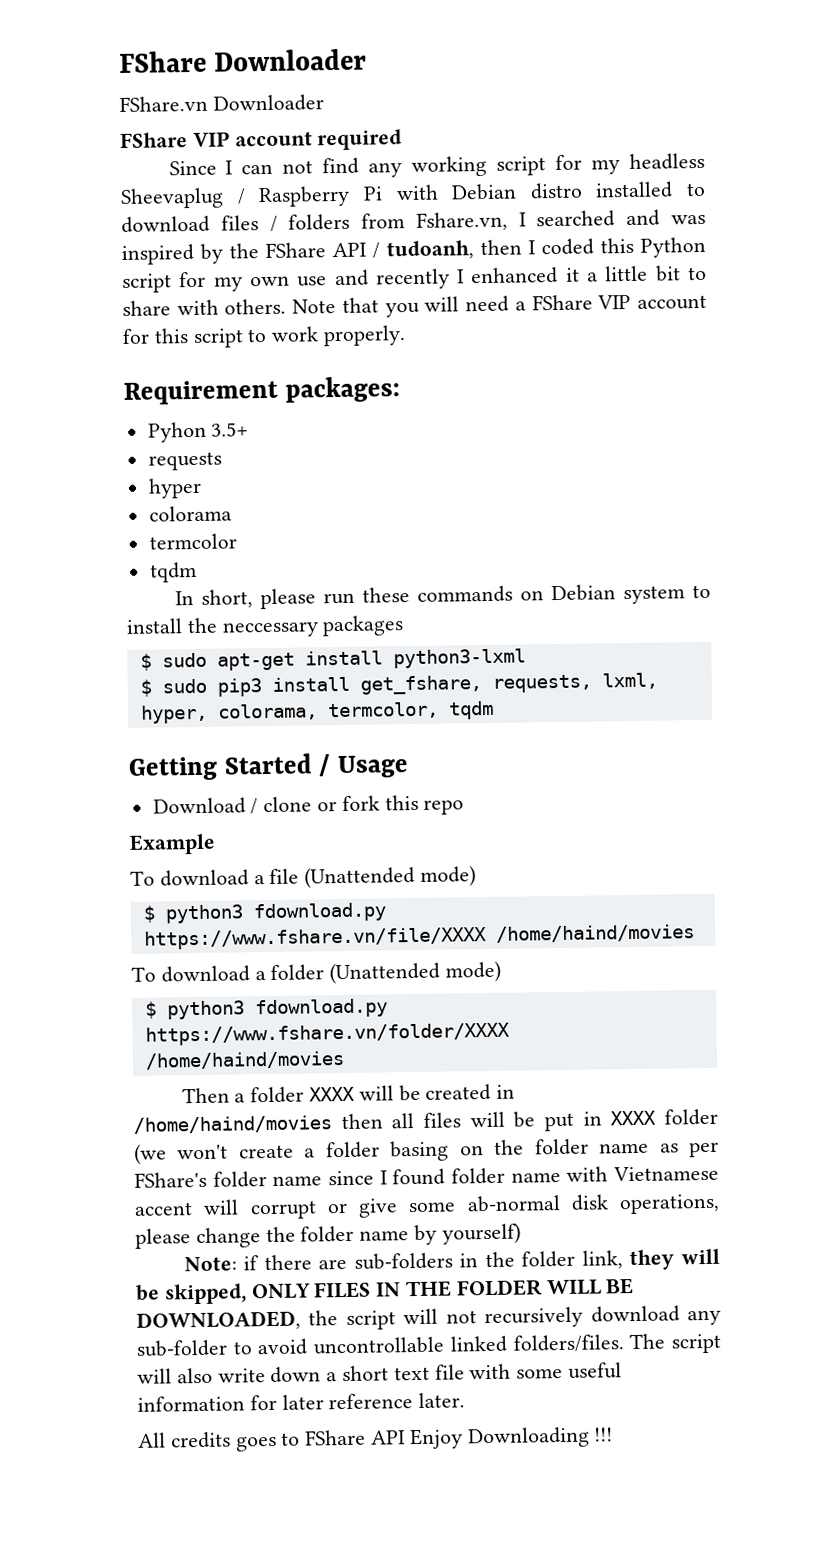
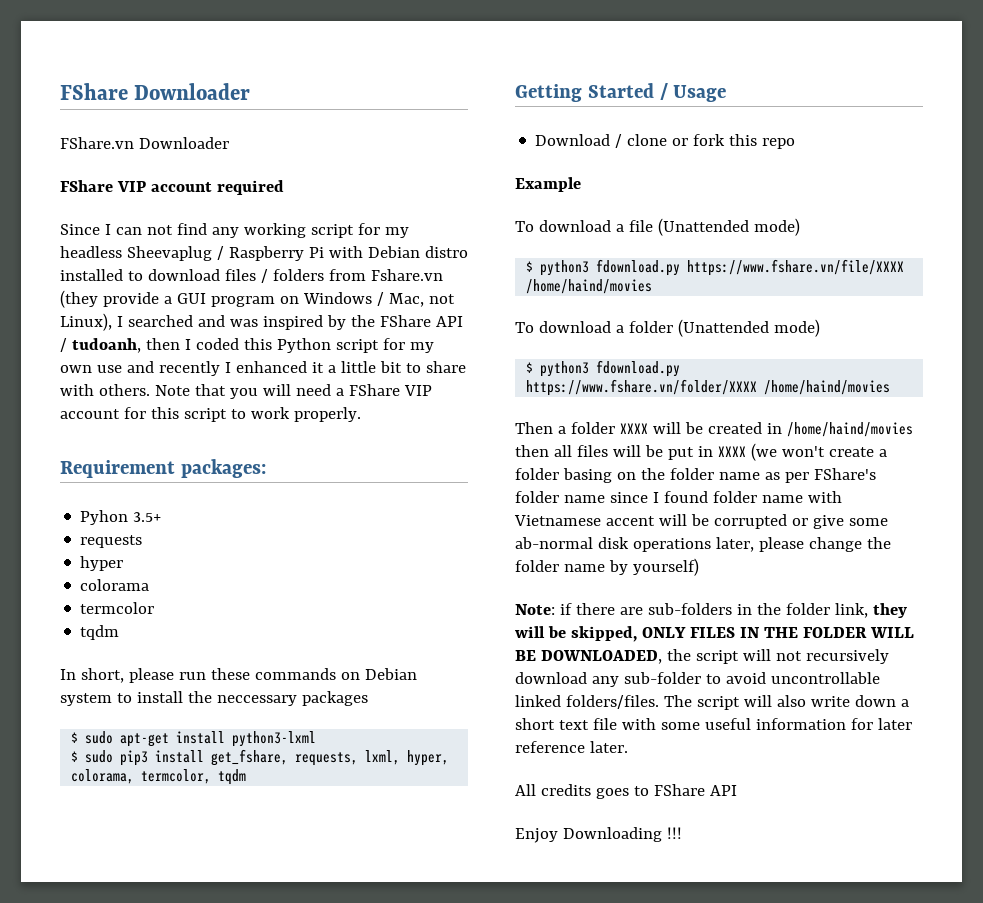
[415,211,508,231] Fshare.vn, -> [370,269,443,281] [60,290,455,308] [60,313,112,331] Fshare.vn (they provide a GUI program on Windows / Mac, not Linux),
[664,1108,719,1126] folder -> (746, 451) none
[249,1200,317,1220] corrupt -> [690,514,787,529] be corrupted
[619,1193,720,1215] operations, -> [632,537,754,552] operations later,
(407, 1437) none -> (737, 790) //

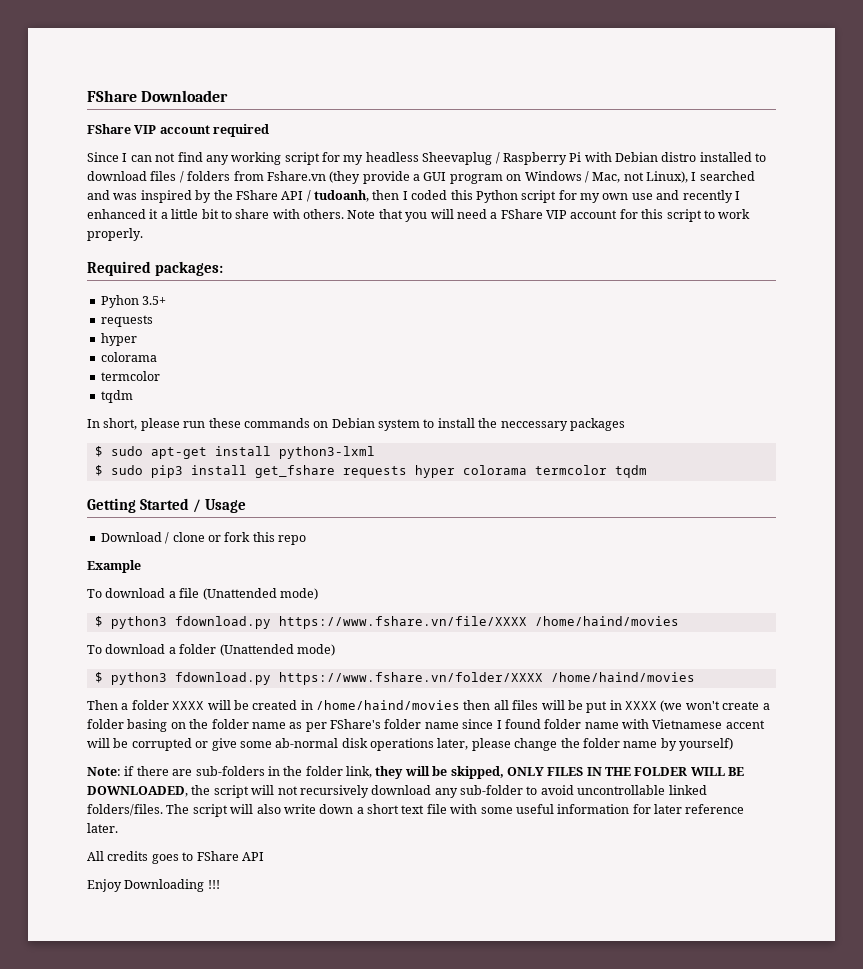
[60,137,229,149] // FShare.vn Downloader -> (229, 96) none
[60,460,175,478] Requirement -> [87,261,151,276] Required
[211,749,450,766] [71,769,212,784] get_fshare, requests, lxml, hyper, colorama, termcolor, -> [254,465,607,478] get_fshare requests hyper colorama termcolor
● ● ● ● ● ● ●
Exercise goal –
Which lines of the material above hold the string "none"? Pull them out.

Answer space –
[664,1108,719,1126] folder -> (746, 451) none
(407, 1437) none -> (737, 790) //
[60,137,229,149] // FShare.vn Downloader -> (229, 96) none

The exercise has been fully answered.